## Entries supplied
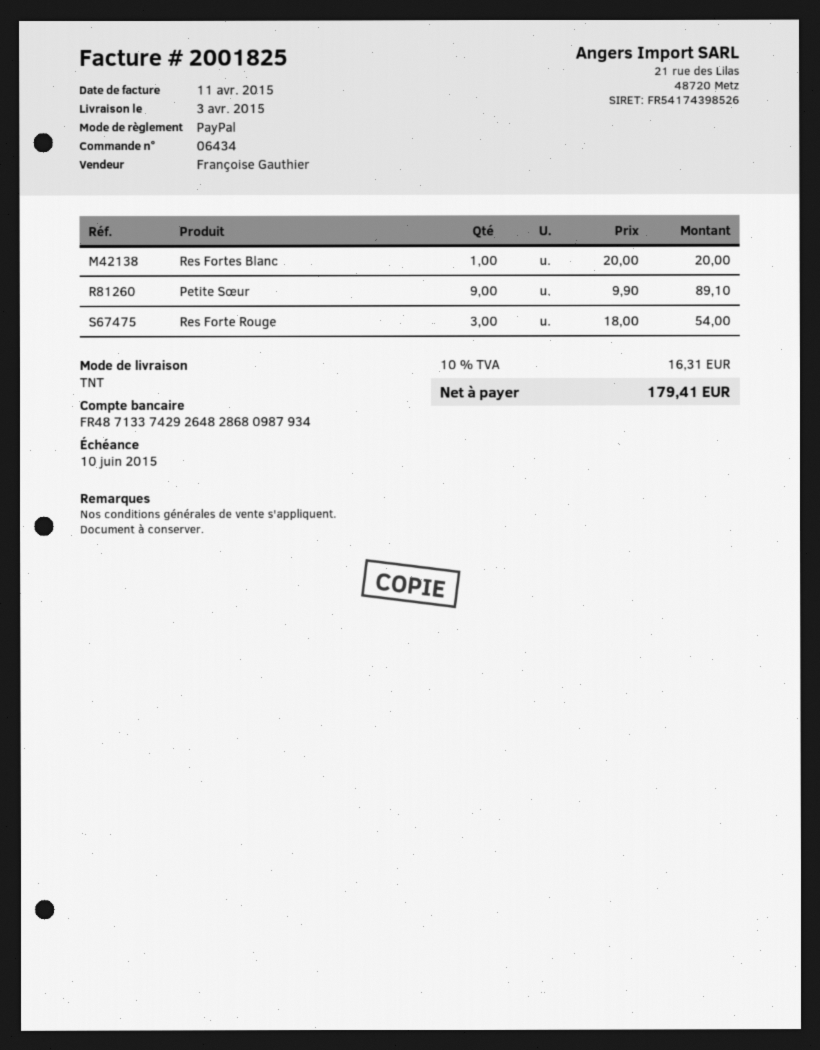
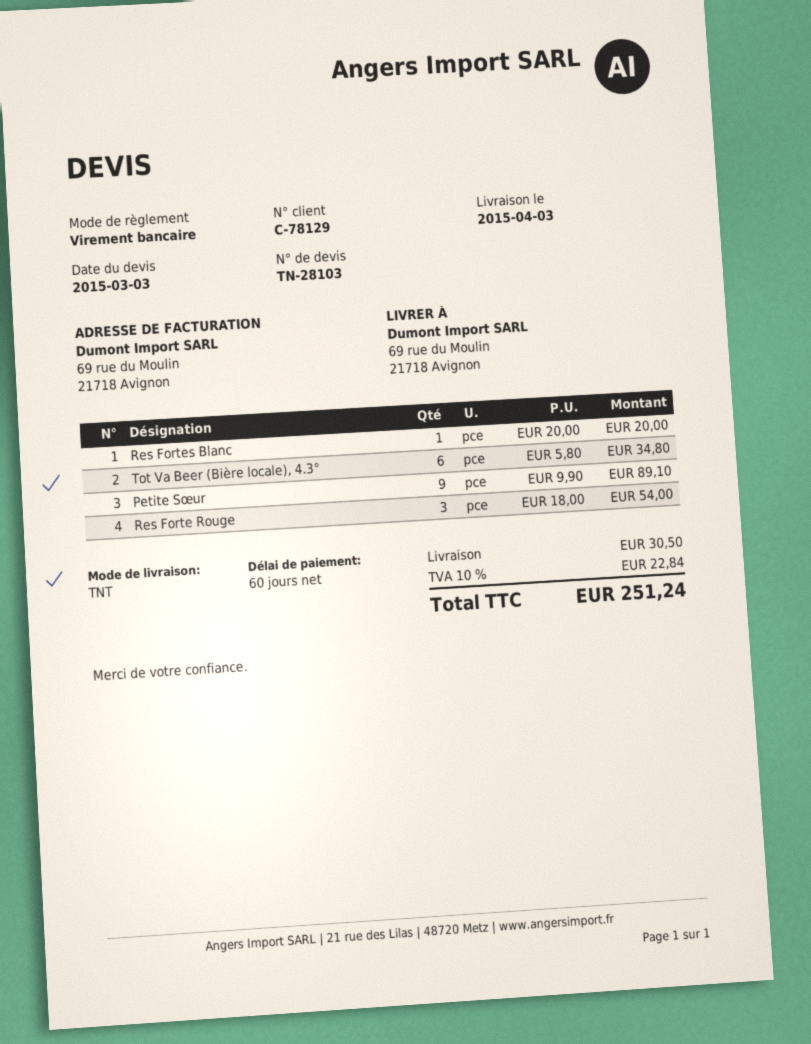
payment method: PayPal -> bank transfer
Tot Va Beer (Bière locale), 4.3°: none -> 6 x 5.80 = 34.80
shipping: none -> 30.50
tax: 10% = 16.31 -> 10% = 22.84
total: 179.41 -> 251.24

## Work item
Copy out the data verbatim, excluding the pictures.

## Reply
payment method: PayPal -> bank transfer
Tot Va Beer (Bière locale), 4.3°: none -> 6 x 5.80 = 34.80
shipping: none -> 30.50
tax: 10% = 16.31 -> 10% = 22.84
total: 179.41 -> 251.24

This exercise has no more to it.